- Born: 10 April 1936 (age 90) Bournville, UK
- Occupation: Artist
- Known for: Space art

= David A. Hardy =

British space artist

David A. Hardy (born 10 April 1936) is a British space artist.

==Early life==
David Hardy was born 10 April 1936 in Bournville, UK. He studied at the Margaret Street College of Art in Birmingham, and was soon painting for the British Interplanetary Society.

==Career==
He started his career as an employee in the Design Office of Cadbury's, where he created packaging and advertising art for the company's confectionery; but was already illustrating books for e.g. Patrick Moore.

His first science fiction art was published in 1970, but he has gone on to illustrate hundreds of covers for books, and for magazines such as The Magazine of Fantasy and Science Fiction and Analog Science Fiction and Science Fact. His work also appears regularly in magazines such as Astronomy, Sky & Telescope, Astronomy Now and Popular Astronomy, for which he also writes articles.

Jon Gustafson and Peter Nicholls write that he is "known as much for his astronomical paintings in the accurate tradition of Chesley Bonestell as for his sf work... Some of his best early work was to illustrate a nonfiction book by Patrick Moore, Suns, Myths, and Men (1954)." Gustafson and Nicholls remark that The Magazine of Fantasy and Science Fiction was "the magazine for which he developed his famous "Space Gumby 'Bhen'," a green alien which lent humour to his vivid astronomical scenes. He was an important artist for Vision of Tomorrow and worked also for Science Fiction Monthly, If and Galaxy."

He is European Vice President of the International Association of Astronomical Artists, and a former Vice President of the Association of Science Fiction and Fantasy Artists.

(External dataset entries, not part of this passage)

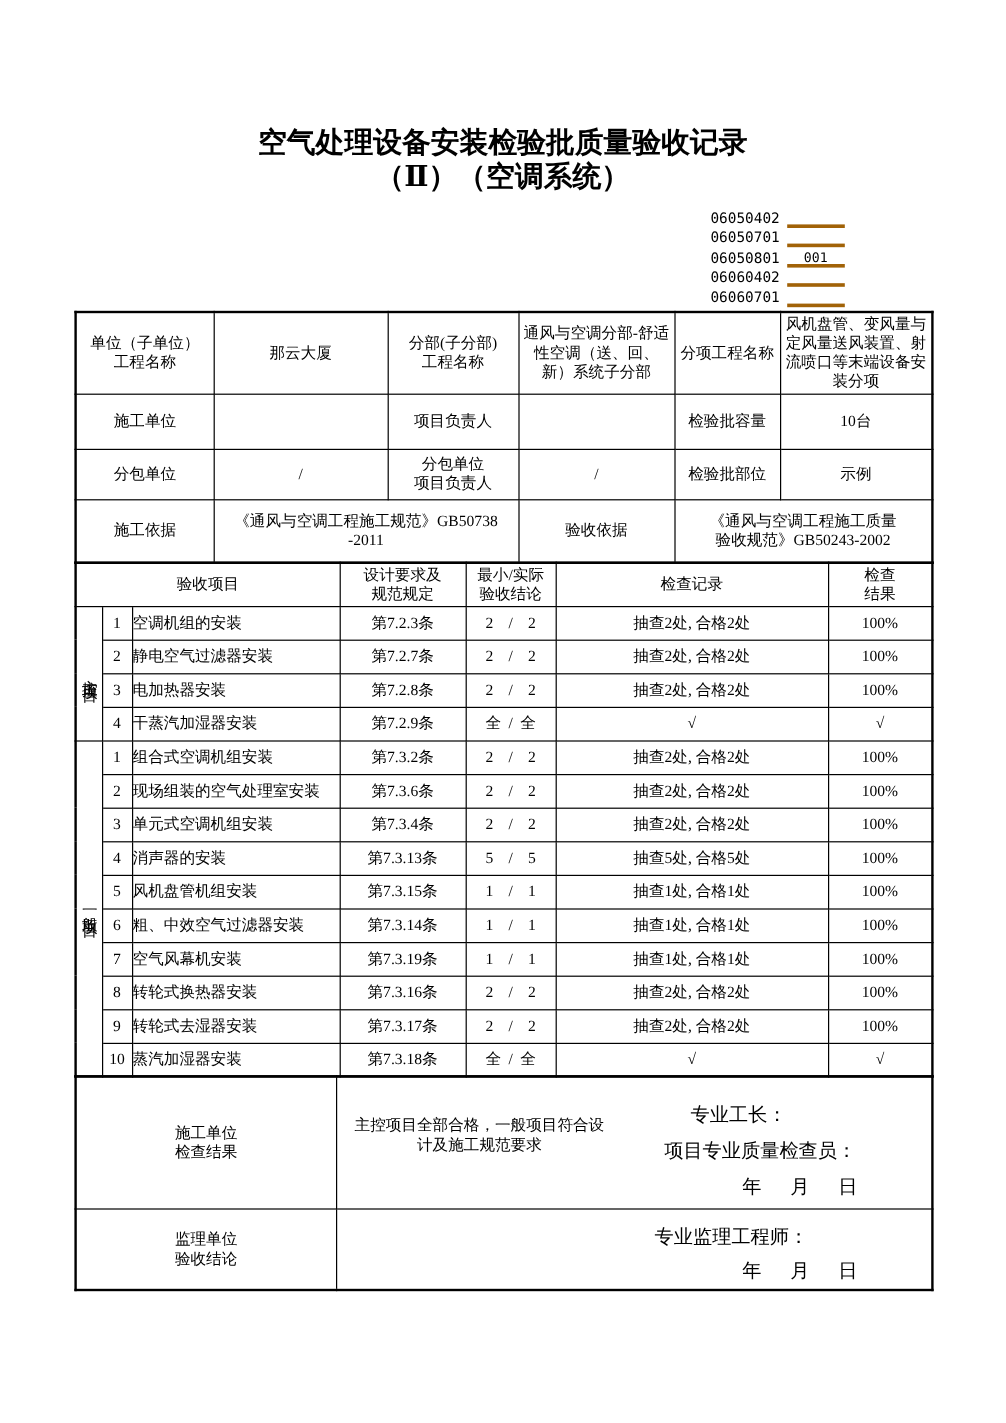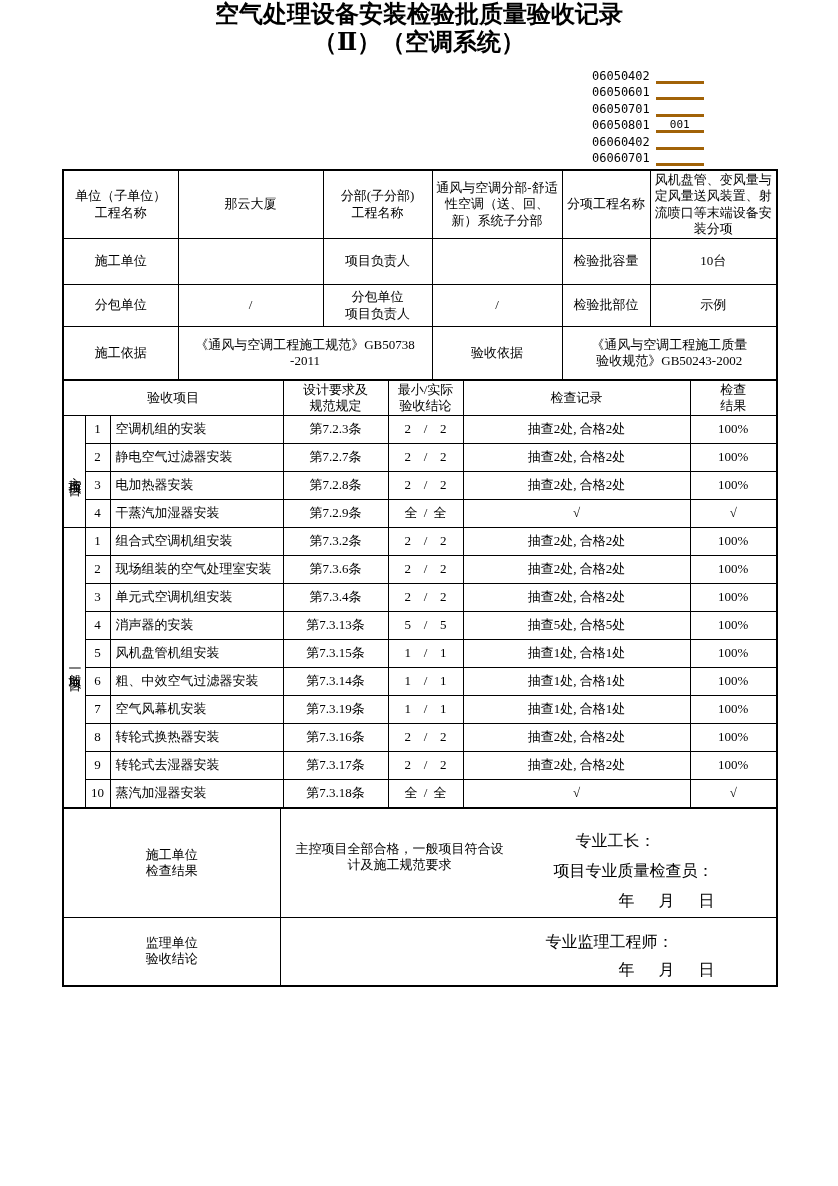--- a/index.html
+++ b/index.html
@@ -9,7 +9,7 @@
     font-family:"Liberation Serif","DejaVu Serif",serif; color:#000;
     overflow:hidden;
   }
-  .title { text-align:center; font-weight:bold; font-size:24px; line-height:28px; }
+  .title { text-align:center; padding-top:106px; font-weight:bold; font-size:24px; line-height:28px; }
   .codes { margin:12px 0 2px 592px; }
   .code-row { display:flex; align-items:center; height:16.5px; }
   .code-text { font-family:"DejaVu Sans Mono","Liberation Mono",monospace; font-size:12px; line-height:15px; }

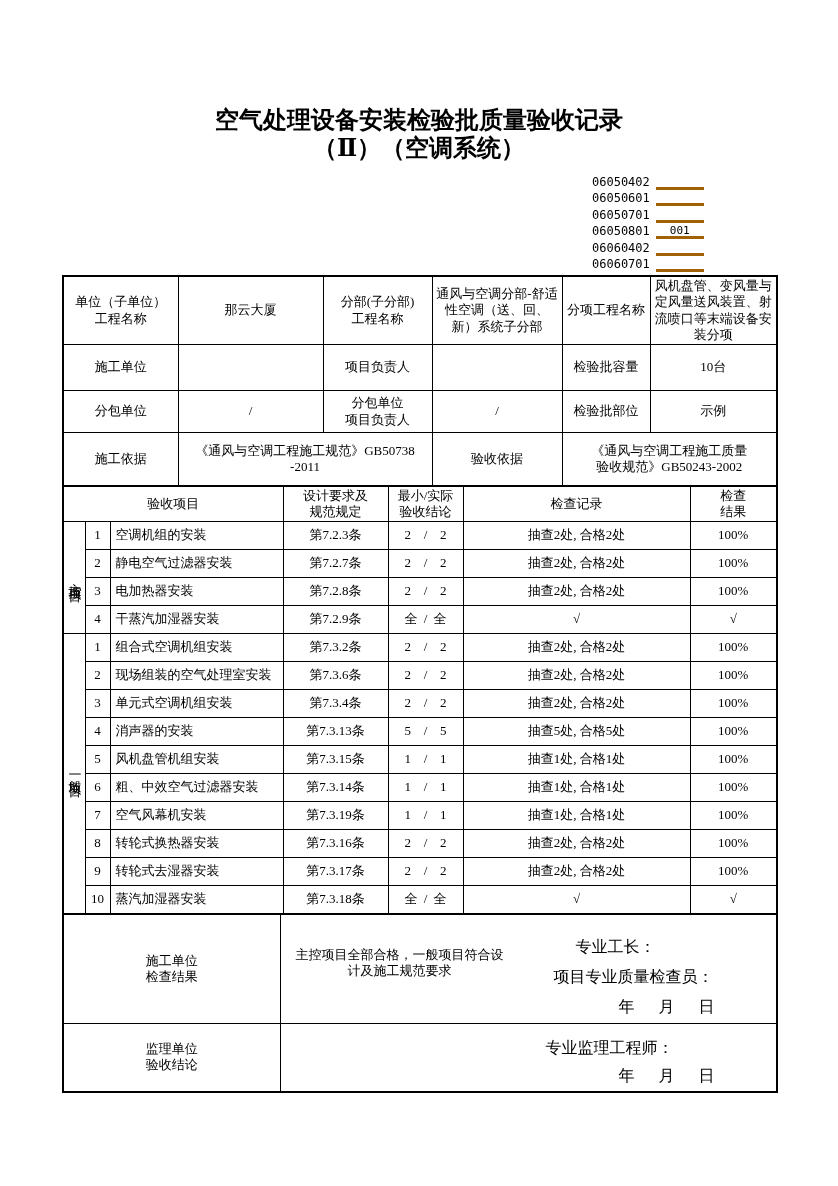--- a/index.html
+++ b/index.html
@@ -59,10 +59,6 @@
         <span class="code-underline"></span>
       </div>
       <div class="code-row">
-        <span class="code-text">06050601</span>
-        <span class="code-underline"></span>
-      </div>
-      <div class="code-row">
         <span class="code-text">06050701</span>
         <span class="code-underline"></span>
       </div>

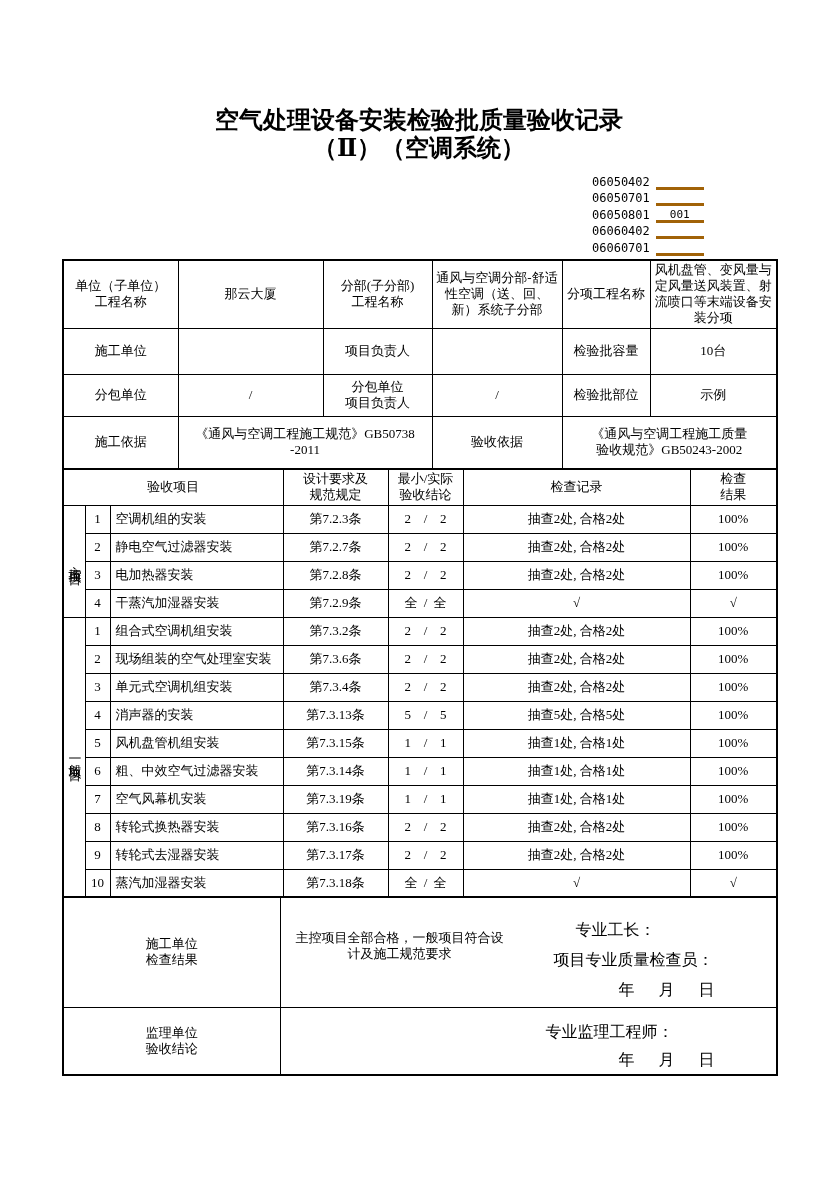--- a/index.html
+++ b/index.html
@@ -28,7 +28,7 @@
   .main-tbl { margin-top:-2px; }
   .main-tbl tr.hdr { height:36px; }
   .main-tbl tr.data-row { height:28px; }
-  .main-tbl td.item-cell { text-align:left; padding-left:5px; white-space:nowrap; }
+  .main-tbl td.item-cell { text-align:left; padding-left:0; white-space:nowrap; }
   .main-tbl td.group-cell {
     writing-mode:vertical-lr; text-orientation:upright;
     letter-spacing:3px; padding:2px 0; font-size:13px;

He has been Artist Guest of Honour at a number of science fiction conventions, including Stucon, Albacon, ArmadaCon, Novacon, the 2007 Eurocon, and Illustrious, the 2011 Eastercon. He was also a guest speaker at the 2012 Microcon at Exeter University.

==Major books==
- Challenge of the Stars (with Patrick Moore) (1972), revised as New Challenge of the Stars 1978
- Galactic Tours (with Bob Shaw) (1981)
- Atlas of the Solar System (1982/1986)
- Visions of Space (Dragon's World, 1989)
- Hardyware: The Art of David A. Hardy (text by Chris Morgan]; Paper Tiger UK/Sterling US 2001)
- Aurora: A Child of Two Worlds (novel; Cosmos Books, 2003), (Updated and revised edition, August 2012; Wildside Press)
- Futures: 50 Years in Space (text by Sir Patrick Moore, AAPPL/HarperCollins 2004), (Paperback 50 Years in Space AAPPL 2006)

==Awards and honours==

- 1979: Nominated for the Hugo Award for Best Professional Artist.
- 1987: Won 'Best European SF Artist' award.
- 2001: Won the Lucien Rudaux Memorial Award.
- 2003: Asteroid 13329 Davidhardy, discovered in 1998 by Spacewatch at Kitt Peak, has been named after him.
- 2003, 2004, 2005, 2007: Awarded best cover art, readers award, by Analog Science Fiction and Science Fact.
- 2005: Futures was nominated for the Hugo Award for Best Related Book, and won the Sir Arthur Clarke Award for 'Best Written Presentation'.
- 2015: Received the Ordway Award for 'sustained excellence in spaceflight history'.
- 2019: Elected an Honorary Fellow of the British Interplanetary Society.